======== Data shown ========

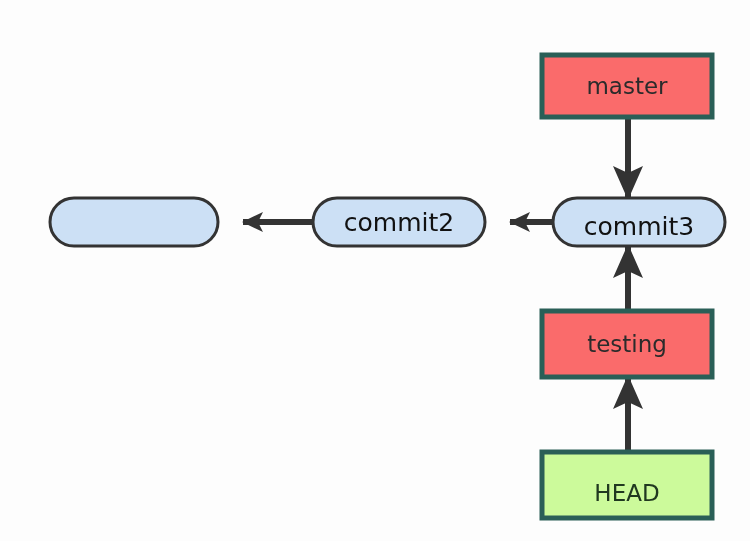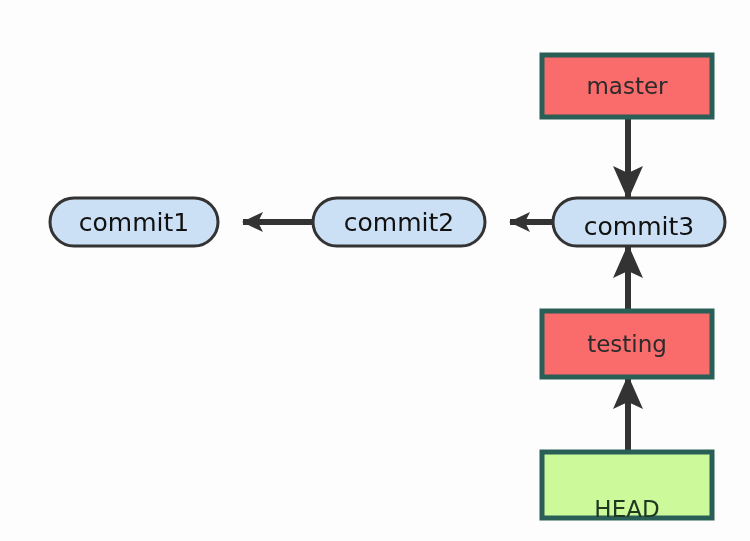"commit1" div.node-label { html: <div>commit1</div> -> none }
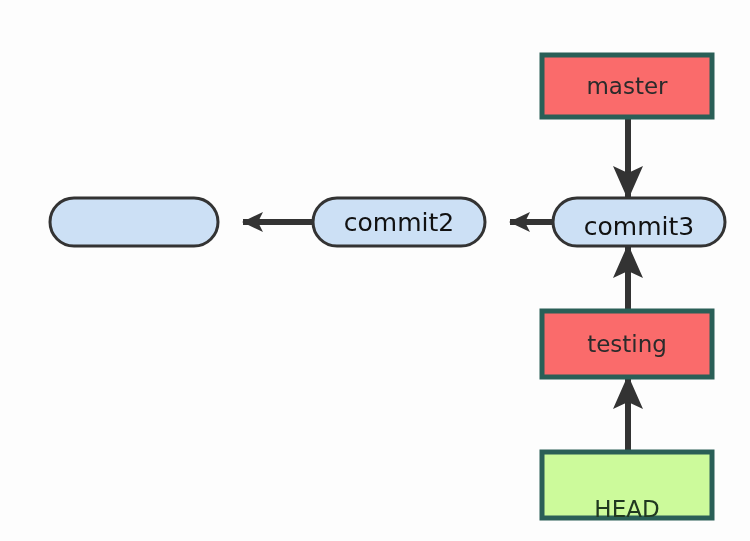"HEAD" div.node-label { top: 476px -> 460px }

========
======== Data shown ========

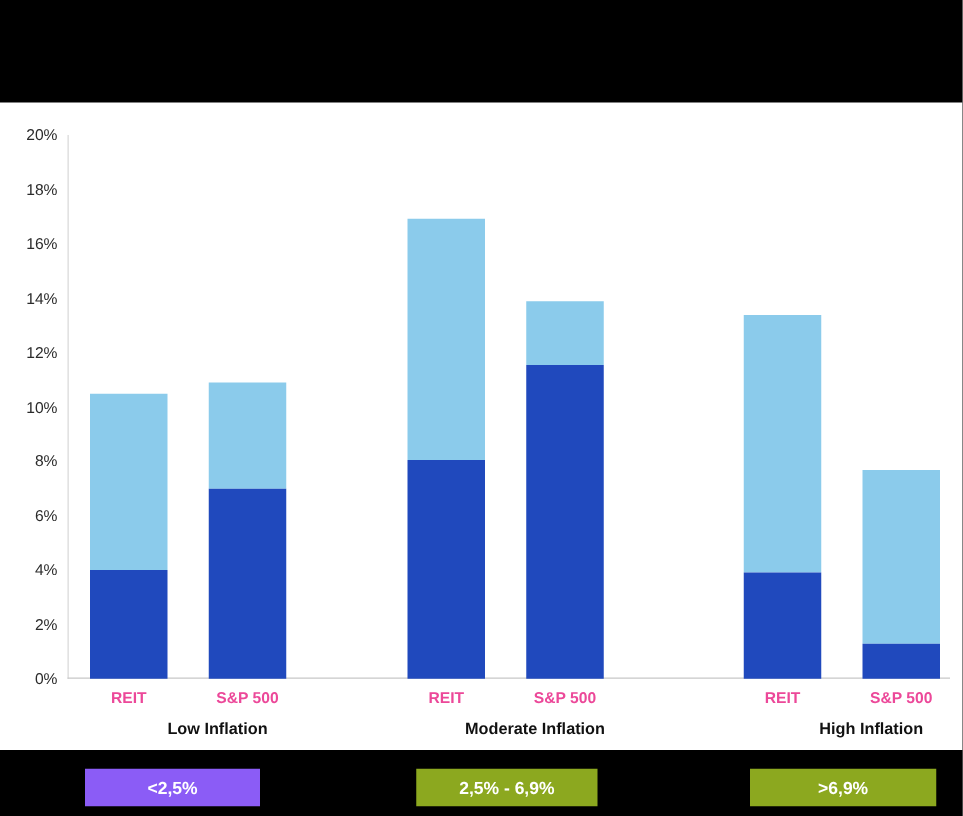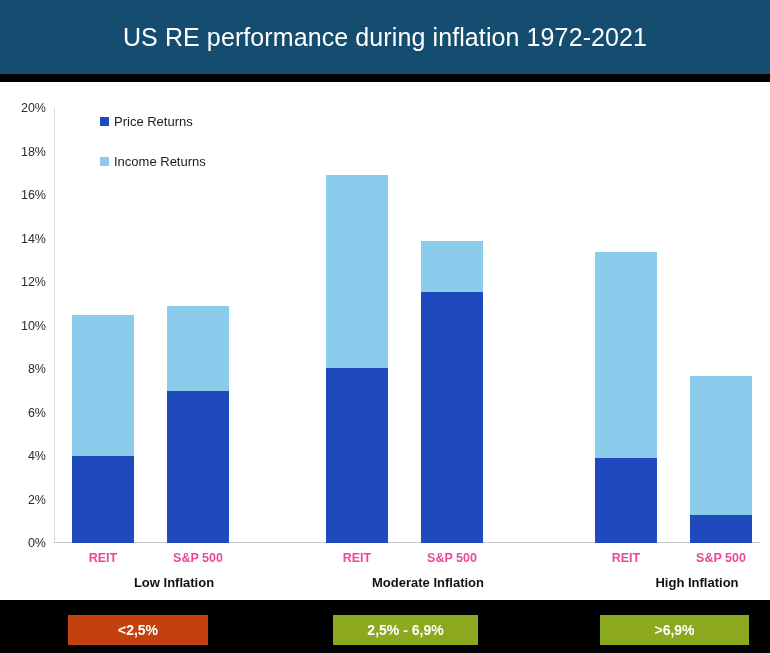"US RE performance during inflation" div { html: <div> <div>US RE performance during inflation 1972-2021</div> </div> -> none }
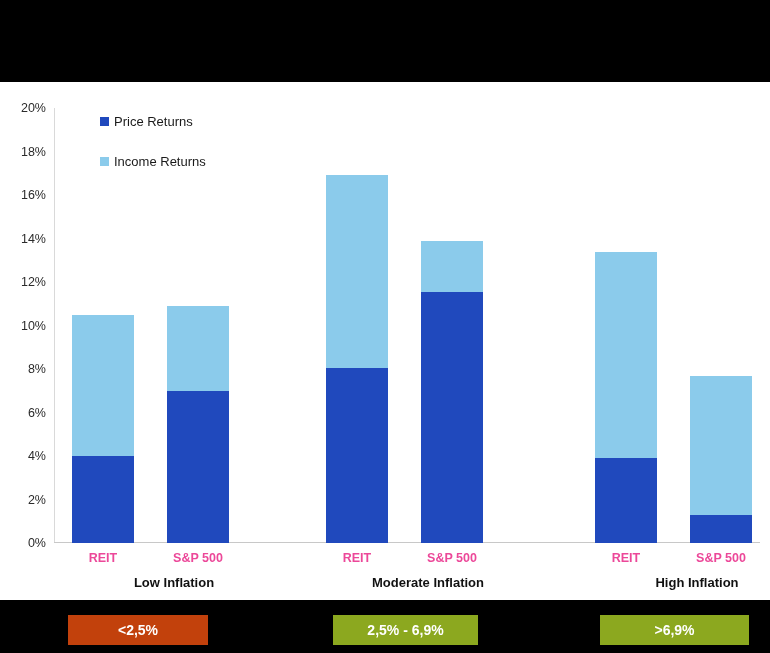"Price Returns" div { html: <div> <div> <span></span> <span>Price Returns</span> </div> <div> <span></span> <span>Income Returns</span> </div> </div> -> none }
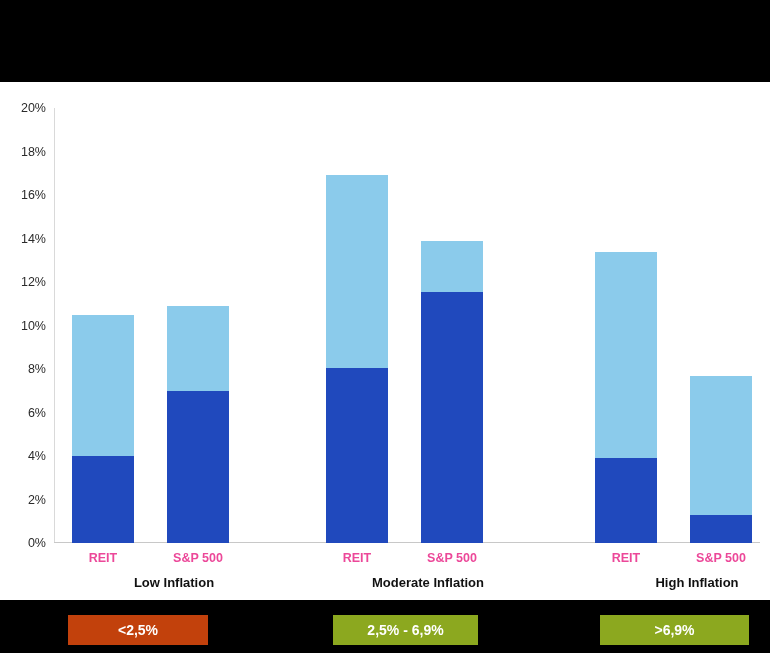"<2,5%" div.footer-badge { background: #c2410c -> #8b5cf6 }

========

-- The task --
Repeat the lines above exactly, beginning with the one containing "html: <div> <div>US" and finishing with the one containing "background: #c2410c ->". No pictures belong in the copy.

-- Answer space --
"US RE performance during inflation" div { html: <div> <div>US RE performance during inflation 1972-2021</div> </div> -> none }
"Price Returns" div { html: <div> <div> <span></span> <span>Price Returns</span> </div> <div> <span></span> <span>Income Returns</span> </div> </div> -> none }
"<2,5%" div.footer-badge { background: #c2410c -> #8b5cf6 }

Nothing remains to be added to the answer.